--- Provided data Enclosed Below ---

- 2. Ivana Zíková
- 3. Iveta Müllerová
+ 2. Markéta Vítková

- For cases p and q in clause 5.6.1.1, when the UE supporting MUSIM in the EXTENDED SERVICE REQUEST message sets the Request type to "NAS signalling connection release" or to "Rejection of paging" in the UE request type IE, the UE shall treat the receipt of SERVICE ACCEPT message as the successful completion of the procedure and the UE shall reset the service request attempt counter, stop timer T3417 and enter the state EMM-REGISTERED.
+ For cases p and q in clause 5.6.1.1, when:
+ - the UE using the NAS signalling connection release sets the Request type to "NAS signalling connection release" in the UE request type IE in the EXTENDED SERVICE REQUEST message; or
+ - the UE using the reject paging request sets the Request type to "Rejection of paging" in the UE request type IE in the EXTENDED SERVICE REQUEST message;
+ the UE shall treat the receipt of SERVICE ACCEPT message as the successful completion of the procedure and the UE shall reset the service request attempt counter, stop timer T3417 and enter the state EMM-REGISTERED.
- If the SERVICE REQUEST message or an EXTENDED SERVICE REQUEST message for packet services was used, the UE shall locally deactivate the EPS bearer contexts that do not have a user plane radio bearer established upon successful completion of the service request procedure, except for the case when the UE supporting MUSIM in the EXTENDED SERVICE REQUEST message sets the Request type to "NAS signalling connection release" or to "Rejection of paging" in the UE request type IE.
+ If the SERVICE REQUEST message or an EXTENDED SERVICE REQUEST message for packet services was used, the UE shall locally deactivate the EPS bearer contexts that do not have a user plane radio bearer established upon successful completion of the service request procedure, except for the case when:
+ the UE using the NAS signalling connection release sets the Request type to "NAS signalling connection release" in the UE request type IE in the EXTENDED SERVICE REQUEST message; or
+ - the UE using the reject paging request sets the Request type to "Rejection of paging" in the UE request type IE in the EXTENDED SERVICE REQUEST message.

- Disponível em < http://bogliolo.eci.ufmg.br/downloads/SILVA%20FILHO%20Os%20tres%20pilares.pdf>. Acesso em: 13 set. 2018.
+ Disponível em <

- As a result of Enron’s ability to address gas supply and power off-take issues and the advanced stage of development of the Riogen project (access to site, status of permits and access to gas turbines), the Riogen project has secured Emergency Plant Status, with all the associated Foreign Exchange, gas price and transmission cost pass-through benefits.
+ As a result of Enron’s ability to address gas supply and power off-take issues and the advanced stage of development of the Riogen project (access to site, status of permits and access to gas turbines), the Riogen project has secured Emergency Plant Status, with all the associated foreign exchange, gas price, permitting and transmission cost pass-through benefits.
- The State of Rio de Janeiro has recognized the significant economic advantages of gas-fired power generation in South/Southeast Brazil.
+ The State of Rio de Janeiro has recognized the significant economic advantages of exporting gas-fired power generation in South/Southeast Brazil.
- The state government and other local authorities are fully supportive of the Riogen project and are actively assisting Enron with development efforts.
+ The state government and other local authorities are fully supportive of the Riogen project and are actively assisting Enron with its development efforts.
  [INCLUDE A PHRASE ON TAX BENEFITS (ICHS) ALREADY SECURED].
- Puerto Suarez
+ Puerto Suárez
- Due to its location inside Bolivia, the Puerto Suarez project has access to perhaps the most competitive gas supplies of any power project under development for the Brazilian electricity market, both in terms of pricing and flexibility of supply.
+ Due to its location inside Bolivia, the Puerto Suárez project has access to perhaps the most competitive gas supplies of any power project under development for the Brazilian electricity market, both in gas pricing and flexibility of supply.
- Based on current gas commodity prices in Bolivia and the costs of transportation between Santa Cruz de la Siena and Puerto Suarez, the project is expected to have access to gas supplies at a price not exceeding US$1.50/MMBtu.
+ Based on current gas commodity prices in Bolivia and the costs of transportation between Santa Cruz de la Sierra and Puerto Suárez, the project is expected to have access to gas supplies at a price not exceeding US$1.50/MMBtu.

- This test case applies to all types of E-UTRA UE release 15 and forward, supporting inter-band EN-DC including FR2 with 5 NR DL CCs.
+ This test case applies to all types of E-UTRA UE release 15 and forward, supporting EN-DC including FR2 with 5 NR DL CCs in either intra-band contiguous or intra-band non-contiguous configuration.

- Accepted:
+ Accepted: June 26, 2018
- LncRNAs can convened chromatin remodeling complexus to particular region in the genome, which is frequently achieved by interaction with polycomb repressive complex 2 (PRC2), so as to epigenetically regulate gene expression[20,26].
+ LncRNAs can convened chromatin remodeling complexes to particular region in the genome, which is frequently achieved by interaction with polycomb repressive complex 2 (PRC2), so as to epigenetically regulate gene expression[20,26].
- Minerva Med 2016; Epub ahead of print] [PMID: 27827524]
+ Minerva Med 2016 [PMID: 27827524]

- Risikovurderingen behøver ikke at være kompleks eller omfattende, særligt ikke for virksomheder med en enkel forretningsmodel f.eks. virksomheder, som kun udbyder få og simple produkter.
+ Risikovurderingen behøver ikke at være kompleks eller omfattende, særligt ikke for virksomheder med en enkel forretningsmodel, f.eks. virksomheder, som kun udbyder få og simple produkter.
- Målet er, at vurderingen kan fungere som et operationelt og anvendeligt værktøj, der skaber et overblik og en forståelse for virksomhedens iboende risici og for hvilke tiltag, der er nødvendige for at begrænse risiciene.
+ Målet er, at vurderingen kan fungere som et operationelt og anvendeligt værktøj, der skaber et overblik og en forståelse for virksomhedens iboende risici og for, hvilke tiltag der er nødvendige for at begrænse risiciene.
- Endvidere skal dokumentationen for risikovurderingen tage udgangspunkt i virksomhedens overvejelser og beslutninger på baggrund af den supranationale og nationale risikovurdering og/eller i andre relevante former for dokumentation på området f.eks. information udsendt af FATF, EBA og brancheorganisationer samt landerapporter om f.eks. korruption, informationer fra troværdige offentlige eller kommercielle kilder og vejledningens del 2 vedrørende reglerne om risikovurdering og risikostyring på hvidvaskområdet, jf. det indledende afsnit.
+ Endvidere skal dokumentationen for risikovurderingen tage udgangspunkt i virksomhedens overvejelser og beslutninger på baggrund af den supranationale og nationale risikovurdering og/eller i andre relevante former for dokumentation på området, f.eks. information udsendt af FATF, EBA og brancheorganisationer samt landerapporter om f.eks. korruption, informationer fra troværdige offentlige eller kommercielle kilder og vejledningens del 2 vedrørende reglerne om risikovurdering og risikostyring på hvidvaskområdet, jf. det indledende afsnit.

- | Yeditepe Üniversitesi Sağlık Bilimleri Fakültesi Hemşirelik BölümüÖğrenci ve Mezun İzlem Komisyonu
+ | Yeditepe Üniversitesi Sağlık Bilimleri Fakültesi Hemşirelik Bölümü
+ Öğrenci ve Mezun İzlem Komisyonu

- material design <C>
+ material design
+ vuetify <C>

--- End of Enclosed Provided data ---

Task brief> Transcribe the entries above exactly.

Your solution>
- 2. Ivana Zíková
- 3. Iveta Müllerová
+ 2. Markéta Vítková

- For cases p and q in clause 5.6.1.1, when the UE supporting MUSIM in the EXTENDED SERVICE REQUEST message sets the Request type to "NAS signalling connection release" or to "Rejection of paging" in the UE request type IE, the UE shall treat the receipt of SERVICE ACCEPT message as the successful completion of the procedure and the UE shall reset the service request attempt counter, stop timer T3417 and enter the state EMM-REGISTERED.
+ For cases p and q in clause 5.6.1.1, when:
+ - the UE using the NAS signalling connection release sets the Request type to "NAS signalling connection release" in the UE request type IE in the EXTENDED SERVICE REQUEST message; or
+ - the UE using the reject paging request sets the Request type to "Rejection of paging" in the UE request type IE in the EXTENDED SERVICE REQUEST message;
+ the UE shall treat the receipt of SERVICE ACCEPT message as the successful completion of the procedure and the UE shall reset the service request attempt counter, stop timer T3417 and enter the state EMM-REGISTERED.
- If the SERVICE REQUEST message or an EXTENDED SERVICE REQUEST message for packet services was used, the UE shall locally deactivate the EPS bearer contexts that do not have a user plane radio bearer established upon successful completion of the service request procedure, except for the case when the UE supporting MUSIM in the EXTENDED SERVICE REQUEST message sets the Request type to "NAS signalling connection release" or to "Rejection of paging" in the UE request type IE.
+ If the SERVICE REQUEST message or an EXTENDED SERVICE REQUEST message for packet services was used, the UE shall locally deactivate the EPS bearer contexts that do not have a user plane radio bearer established upon successful completion of the service request procedure, except for the case when:
+ the UE using the NAS signalling connection release sets the Request type to "NAS signalling connection release" in the UE request type IE in the EXTENDED SERVICE REQUEST message; or
+ - the UE using the reject paging request sets the Request type to "Rejection of paging" in the UE request type IE in the EXTENDED SERVICE REQUEST message.

- Disponível em < http://bogliolo.eci.ufmg.br/downloads/SILVA%20FILHO%20Os%20tres%20pilares.pdf>. Acesso em: 13 set. 2018.
+ Disponível em <

- As a result of Enron’s ability to address gas supply and power off-take issues and the advanced stage of development of the Riogen project (access to site, status of permits and access to gas turbines), the Riogen project has secured Emergency Plant Status, with all the associated Foreign Exchange, gas price and transmission cost pass-through benefits.
+ As a result of Enron’s ability to address gas supply and power off-take issues and the advanced stage of development of the Riogen project (access to site, status of permits and access to gas turbines), the Riogen project has secured Emergency Plant Status, with all the associated foreign exchange, gas price, permitting and transmission cost pass-through benefits.
- The State of Rio de Janeiro has recognized the significant economic advantages of gas-fired power generation in South/Southeast Brazil.
+ The State of Rio de Janeiro has recognized the significant economic advantages of exporting gas-fired power generation in South/Southeast Brazil.
- The state government and other local authorities are fully supportive of the Riogen project and are actively assisting Enron with development efforts.
+ The state government and other local authorities are fully supportive of the Riogen project and are actively assisting Enron with its development efforts.
  [INCLUDE A PHRASE ON TAX BENEFITS (ICHS) ALREADY SECURED].
- Puerto Suarez
+ Puerto Suárez
- Due to its location inside Bolivia, the Puerto Suarez project has access to perhaps the most competitive gas supplies of any power project under development for the Brazilian electricity market, both in terms of pricing and flexibility of supply.
+ Due to its location inside Bolivia, the Puerto Suárez project has access to perhaps the most competitive gas supplies of any power project under development for the Brazilian electricity market, both in gas pricing and flexibility of supply.
- Based on current gas commodity prices in Bolivia and the costs of transportation between Santa Cruz de la Siena and Puerto Suarez, the project is expected to have access to gas supplies at a price not exceeding US$1.50/MMBtu.
+ Based on current gas commodity prices in Bolivia and the costs of transportation between Santa Cruz de la Sierra and Puerto Suárez, the project is expected to have access to gas supplies at a price not exceeding US$1.50/MMBtu.

- This test case applies to all types of E-UTRA UE release 15 and forward, supporting inter-band EN-DC including FR2 with 5 NR DL CCs.
+ This test case applies to all types of E-UTRA UE release 15 and forward, supporting EN-DC including FR2 with 5 NR DL CCs in either intra-band contiguous or intra-band non-contiguous configuration.

- Accepted:
+ Accepted: June 26, 2018
- LncRNAs can convened chromatin remodeling complexus to particular region in the genome, which is frequently achieved by interaction with polycomb repressive complex 2 (PRC2), so as to epigenetically regulate gene expression[20,26].
+ LncRNAs can convened chromatin remodeling complexes to particular region in the genome, which is frequently achieved by interaction with polycomb repressive complex 2 (PRC2), so as to epigenetically regulate gene expression[20,26].
- Minerva Med 2016; Epub ahead of print] [PMID: 27827524]
+ Minerva Med 2016 [PMID: 27827524]

- Risikovurderingen behøver ikke at være kompleks eller omfattende, særligt ikke for virksomheder med en enkel forretningsmodel f.eks. virksomheder, som kun udbyder få og simple produkter.
+ Risikovurderingen behøver ikke at være kompleks eller omfattende, særligt ikke for virksomheder med en enkel forretningsmodel, f.eks. virksomheder, som kun udbyder få og simple produkter.
- Målet er, at vurderingen kan fungere som et operationelt og anvendeligt værktøj, der skaber et overblik og en forståelse for virksomhedens iboende risici og for hvilke tiltag, der er nødvendige for at begrænse risiciene.
+ Målet er, at vurderingen kan fungere som et operationelt og anvendeligt værktøj, der skaber et overblik og en forståelse for virksomhedens iboende risici og for, hvilke tiltag der er nødvendige for at begrænse risiciene.
- Endvidere skal dokumentationen for risikovurderingen tage udgangspunkt i virksomhedens overvejelser og beslutninger på baggrund af den supranationale og nationale risikovurdering og/eller i andre relevante former for dokumentation på området f.eks. information udsendt af FATF, EBA og brancheorganisationer samt landerapporter om f.eks. korruption, informationer fra troværdige offentlige eller kommercielle kilder og vejledningens del 2 vedrørende reglerne om risikovurdering og risikostyring på hvidvaskområdet, jf. det indledende afsnit.
+ Endvidere skal dokumentationen for risikovurderingen tage udgangspunkt i virksomhedens overvejelser og beslutninger på baggrund af den supranationale og nationale risikovurdering og/eller i andre relevante former for dokumentation på området, f.eks. information udsendt af FATF, EBA og brancheorganisationer samt landerapporter om f.eks. korruption, informationer fra troværdige offentlige eller kommercielle kilder og vejledningens del 2 vedrørende reglerne om risikovurdering og risikostyring på hvidvaskområdet, jf. det indledende afsnit.

- | Yeditepe Üniversitesi Sağlık Bilimleri Fakültesi Hemşirelik BölümüÖğrenci ve Mezun İzlem Komisyonu
+ | Yeditepe Üniversitesi Sağlık Bilimleri Fakültesi Hemşirelik Bölümü
+ Öğrenci ve Mezun İzlem Komisyonu

- material design <C>
+ material design
+ vuetify <C>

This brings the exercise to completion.